In [2]:
import boto3
import os


# 1. S3 select api introduction
When we use frameworks such as Spark, or Arrow to retrieve objects from s3. They always retrieve the whole entities of the objects. For example, if spark read a paruqet file of 10 GiB in s3, a total 10 GiB of data will be transfered from s3 to the spark cluster. Even though spark may just require some of the columns and rows to do the calculation. As a result, we retrived many useless data that increase the I/O of the operation.

To avoid this, the S3 Select API allows us to retrieve a subset of data by using simple SQL expressions. The data filtering happens on the s3 server. And only the data needed by the application will be retrieved. This can improve drasticly the operation performance. 

As a result, the S3 select api is designed for filtering columns and rows only. It's not designed for handling complex analytical queries and return results. 

# 2. Limitation of S3 Select
- It supports a maximum of 256 KB length of an SQL expression.
- It supports a maximum of 1 MB length of a record in the input or result.
- Few SQL clauses that are supported are **SELECT, FROM, WHERE, LIMIT**, etc.
- It is not useful for complex analytical queries and joins.
- Currently, only three object formats, **CSV, JSON, or Apache Parquet** are supported by S3 Select queries.
- At a time, the select query can execute on a single file (object).
- Minio only supports UTF-8 as the encoding type for select API.
- **AWS S3** supports compression such as: NONE, GZIP, BZIP2. The default Value is NONE. **Minio** supports GZIP, Snappy, LZ4 for columnar compression of Parquet API. Whole object compression is not supported for Parquet objects.

The first four limitations are normal, because S3 select is not designed for handling complex analytical queries.

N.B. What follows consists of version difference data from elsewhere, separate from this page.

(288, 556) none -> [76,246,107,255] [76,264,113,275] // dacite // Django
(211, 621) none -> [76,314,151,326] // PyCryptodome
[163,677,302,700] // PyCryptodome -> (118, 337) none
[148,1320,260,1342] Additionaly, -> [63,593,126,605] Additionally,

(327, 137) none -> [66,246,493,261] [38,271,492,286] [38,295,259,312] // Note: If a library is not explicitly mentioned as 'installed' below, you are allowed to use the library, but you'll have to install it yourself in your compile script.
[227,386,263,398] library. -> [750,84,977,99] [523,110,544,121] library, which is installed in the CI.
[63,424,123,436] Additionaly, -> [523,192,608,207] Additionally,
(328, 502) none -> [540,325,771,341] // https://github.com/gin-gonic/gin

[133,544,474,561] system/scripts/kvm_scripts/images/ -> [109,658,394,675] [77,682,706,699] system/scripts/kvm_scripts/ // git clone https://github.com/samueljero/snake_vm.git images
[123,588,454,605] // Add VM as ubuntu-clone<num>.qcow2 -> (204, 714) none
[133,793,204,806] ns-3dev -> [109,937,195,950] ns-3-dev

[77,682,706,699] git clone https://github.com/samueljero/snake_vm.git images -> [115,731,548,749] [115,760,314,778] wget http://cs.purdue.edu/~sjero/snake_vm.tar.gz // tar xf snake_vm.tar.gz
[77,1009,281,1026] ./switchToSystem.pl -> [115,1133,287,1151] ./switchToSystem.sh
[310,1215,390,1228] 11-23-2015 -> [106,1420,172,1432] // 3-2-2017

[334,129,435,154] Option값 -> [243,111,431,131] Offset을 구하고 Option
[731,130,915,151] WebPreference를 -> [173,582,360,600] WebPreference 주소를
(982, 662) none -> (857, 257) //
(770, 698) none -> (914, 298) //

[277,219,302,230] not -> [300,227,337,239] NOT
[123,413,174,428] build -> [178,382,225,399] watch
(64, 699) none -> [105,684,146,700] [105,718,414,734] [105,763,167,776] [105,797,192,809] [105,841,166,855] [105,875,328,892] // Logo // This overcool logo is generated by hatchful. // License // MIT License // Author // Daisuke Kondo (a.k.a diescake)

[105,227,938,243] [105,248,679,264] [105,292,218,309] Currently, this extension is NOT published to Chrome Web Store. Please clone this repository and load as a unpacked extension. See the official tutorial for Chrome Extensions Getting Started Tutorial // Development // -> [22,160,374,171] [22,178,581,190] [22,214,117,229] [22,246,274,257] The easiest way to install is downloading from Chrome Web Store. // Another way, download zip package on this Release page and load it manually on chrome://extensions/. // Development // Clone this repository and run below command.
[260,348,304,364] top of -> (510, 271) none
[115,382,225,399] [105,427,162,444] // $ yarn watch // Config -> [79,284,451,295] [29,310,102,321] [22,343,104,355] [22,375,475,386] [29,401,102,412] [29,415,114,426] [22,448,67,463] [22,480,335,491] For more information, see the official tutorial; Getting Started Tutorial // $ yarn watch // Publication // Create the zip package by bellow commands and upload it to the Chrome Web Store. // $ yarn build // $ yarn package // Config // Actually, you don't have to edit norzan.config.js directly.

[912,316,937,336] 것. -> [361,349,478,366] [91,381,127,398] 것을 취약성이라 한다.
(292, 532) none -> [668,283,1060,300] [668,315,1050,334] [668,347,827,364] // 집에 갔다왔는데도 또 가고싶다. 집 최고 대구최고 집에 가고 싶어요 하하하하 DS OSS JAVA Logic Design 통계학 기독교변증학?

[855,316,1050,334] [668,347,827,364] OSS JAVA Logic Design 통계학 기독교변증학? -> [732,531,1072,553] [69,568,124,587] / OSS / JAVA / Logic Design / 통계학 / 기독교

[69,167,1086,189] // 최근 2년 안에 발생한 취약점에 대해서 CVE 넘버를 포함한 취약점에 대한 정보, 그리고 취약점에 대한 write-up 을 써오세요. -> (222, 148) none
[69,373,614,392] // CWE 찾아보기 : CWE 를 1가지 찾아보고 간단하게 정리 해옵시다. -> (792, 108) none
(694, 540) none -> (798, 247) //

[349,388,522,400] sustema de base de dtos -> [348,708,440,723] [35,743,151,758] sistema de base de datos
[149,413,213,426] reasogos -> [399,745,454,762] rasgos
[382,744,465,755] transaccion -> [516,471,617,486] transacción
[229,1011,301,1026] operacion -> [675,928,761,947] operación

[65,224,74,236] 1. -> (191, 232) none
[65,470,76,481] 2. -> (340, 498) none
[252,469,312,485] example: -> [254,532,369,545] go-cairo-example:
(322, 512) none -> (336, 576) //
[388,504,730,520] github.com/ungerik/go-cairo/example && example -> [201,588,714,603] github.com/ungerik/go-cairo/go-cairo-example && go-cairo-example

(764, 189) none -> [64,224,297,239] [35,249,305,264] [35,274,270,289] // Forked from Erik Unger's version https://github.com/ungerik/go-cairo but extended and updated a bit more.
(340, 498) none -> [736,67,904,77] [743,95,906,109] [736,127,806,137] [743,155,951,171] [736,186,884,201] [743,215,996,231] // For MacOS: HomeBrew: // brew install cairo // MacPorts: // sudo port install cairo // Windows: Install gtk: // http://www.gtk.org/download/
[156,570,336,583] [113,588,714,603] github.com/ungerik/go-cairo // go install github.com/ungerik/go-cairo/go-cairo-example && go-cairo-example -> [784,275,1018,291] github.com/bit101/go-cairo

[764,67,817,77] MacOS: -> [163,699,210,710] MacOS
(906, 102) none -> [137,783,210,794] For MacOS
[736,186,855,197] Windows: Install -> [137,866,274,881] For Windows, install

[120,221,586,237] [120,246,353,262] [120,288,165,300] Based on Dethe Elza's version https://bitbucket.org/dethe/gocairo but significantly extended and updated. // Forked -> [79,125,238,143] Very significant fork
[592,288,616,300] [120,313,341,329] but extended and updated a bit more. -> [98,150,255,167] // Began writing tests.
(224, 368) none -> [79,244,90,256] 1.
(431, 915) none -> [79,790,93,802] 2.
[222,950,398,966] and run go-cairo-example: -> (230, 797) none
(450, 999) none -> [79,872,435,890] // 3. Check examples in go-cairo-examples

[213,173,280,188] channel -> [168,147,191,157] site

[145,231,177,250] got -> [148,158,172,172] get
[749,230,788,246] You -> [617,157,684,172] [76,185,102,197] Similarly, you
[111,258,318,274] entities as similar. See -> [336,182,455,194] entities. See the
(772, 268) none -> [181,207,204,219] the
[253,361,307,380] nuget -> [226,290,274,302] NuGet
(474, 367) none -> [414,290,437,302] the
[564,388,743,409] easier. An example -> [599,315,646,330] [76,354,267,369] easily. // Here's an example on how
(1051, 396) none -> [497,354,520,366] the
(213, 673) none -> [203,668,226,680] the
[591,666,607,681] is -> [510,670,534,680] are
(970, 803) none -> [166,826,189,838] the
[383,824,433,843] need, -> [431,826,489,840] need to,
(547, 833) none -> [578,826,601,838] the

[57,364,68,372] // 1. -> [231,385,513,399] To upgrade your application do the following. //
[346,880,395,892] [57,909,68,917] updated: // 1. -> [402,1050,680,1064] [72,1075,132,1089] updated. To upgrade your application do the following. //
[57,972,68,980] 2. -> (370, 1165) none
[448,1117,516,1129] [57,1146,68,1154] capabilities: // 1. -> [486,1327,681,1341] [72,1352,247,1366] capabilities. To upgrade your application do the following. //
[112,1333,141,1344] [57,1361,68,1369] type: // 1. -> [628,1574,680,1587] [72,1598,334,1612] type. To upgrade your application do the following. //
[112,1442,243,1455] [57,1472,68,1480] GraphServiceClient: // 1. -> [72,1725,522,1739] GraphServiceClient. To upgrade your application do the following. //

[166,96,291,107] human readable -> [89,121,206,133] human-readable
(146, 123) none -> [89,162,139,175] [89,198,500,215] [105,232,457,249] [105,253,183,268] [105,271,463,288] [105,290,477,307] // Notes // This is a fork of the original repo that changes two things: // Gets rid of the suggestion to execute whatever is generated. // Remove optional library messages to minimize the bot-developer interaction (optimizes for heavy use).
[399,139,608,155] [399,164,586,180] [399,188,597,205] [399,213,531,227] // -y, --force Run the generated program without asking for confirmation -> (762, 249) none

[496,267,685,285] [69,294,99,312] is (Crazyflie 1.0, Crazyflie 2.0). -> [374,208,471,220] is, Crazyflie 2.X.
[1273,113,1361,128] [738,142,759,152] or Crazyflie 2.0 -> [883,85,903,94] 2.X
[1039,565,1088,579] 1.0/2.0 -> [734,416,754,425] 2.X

The last four limitations are quite annoying. Because parquet file are often partitioned into multiple blocks. And parquet supports much more compression algo that s3 select can't read.

In [3]:
key_id=os.getenv("AWS_ACCESS_KEY_ID")
secret=os.getenv("AWS_SECRET_ACCESS_KEY")
session_token=os.getenv("AWS_SESSION_TOKEN")
endpoint=os.getenv("AWS_S3_ENDPOINT")

# print(f"key id: {key_id}")
# print(f"key secret: {secret}")
# print(f"session token: {session_token}")

In [4]:
s3_client = boto3.client(
    's3',
    endpoint_url=f'https://{endpoint}',
    aws_access_key_id=key_id,
    aws_secret_access_key=secret,
    aws_session_token=session_token
)

response = s3_client.list_buckets()

# Output the bucket names
print('Existing buckets:')
for bucket in response['Buckets']:
    print(f'  {bucket["Name"]}')

Existing buckets:
  donnees-insee
  pengfei
  projet-relevanc
  projet-spark-lab


In [59]:
# read csv file by using s3 select
def fetch_csv(bucket:str,path:str,query:str):
    """ Read csv file from s3 by using s3 select

    Keyword arguments:
    bucket -- the name of the bucket that the CSV file is in
    path -- the path to the csv file 
    query -- the sql query specification that will be used to filter the data.
    """
    response = s3_client.select_object_content(
               Bucket=bucket,
               Key=path,
               ExpressionType='SQL',
               Expression=query,
               InputSerialization = {'CSV': {"FileHeaderInfo": "Use"}, 'CompressionType': 'NONE'},
               OutputSerialization = {'CSV': {}},)
    return response


def print_csv_content(response):
    """ Print the content of the s3 select query
    
    Keyword arguments:
    response -- the response of the boto client s3 call 
    """
    
    for event in response['Payload']:
        if 'Records' in event:
            records = event['Records']['Payload'].decode('utf-8')
            print(records)
            
    
def print_query_stats(response):
    """ Print the detailed stats of the s3 select query 
    
    Keyword arguments:
    response -- the response of the boto client s3 call 
    """
    
    for event in response['Payload']:
        if 'Stats' in event:
            stats_details = event['Stats']['Details']
            print(f"Query bytes scanned : {stats_details['BytesScanned']} ")
            print(f"Query bytes processed: {stats_details['BytesProcessed']} ")
            print(f"Query bytes returned: {stats_details['BytesReturned']}")


In [38]:
# read csv with s3 select.
bucket="pengfei"
path="diffusion/data_format/netflix.csv"
q1="SELECT * FROM s3object s where s.\"rating\" = '5'"


In [23]:
resp1=fetch_csv(bucket,path,q1)        

print_query_stats(resp1)


Query bytes scanned : 495032025 
Query bytes processed: 495032025 
Query bytes returned: 113321890


In [61]:
# resp1=fetch_csv(bucket,path,q1)        
# print_csv_content(resp1)

In [62]:
q2="SELECT * FROM s3object"
resp2=fetch_csv(bucket,path,q2)

print_query_stats(resp2)
# print_csv_content(resp2)

Query bytes scanned : 495032025 
Query bytes processed: 495032025 
Query bytes returned: 495032005


You can notice the above two query scanned and processed the same amout of data. But in q1 we filter rows where "rating"='5', so it only returns 113321890B (113 MiB). In q2, we just select all the data, so it returns 495032005B (495 MiB).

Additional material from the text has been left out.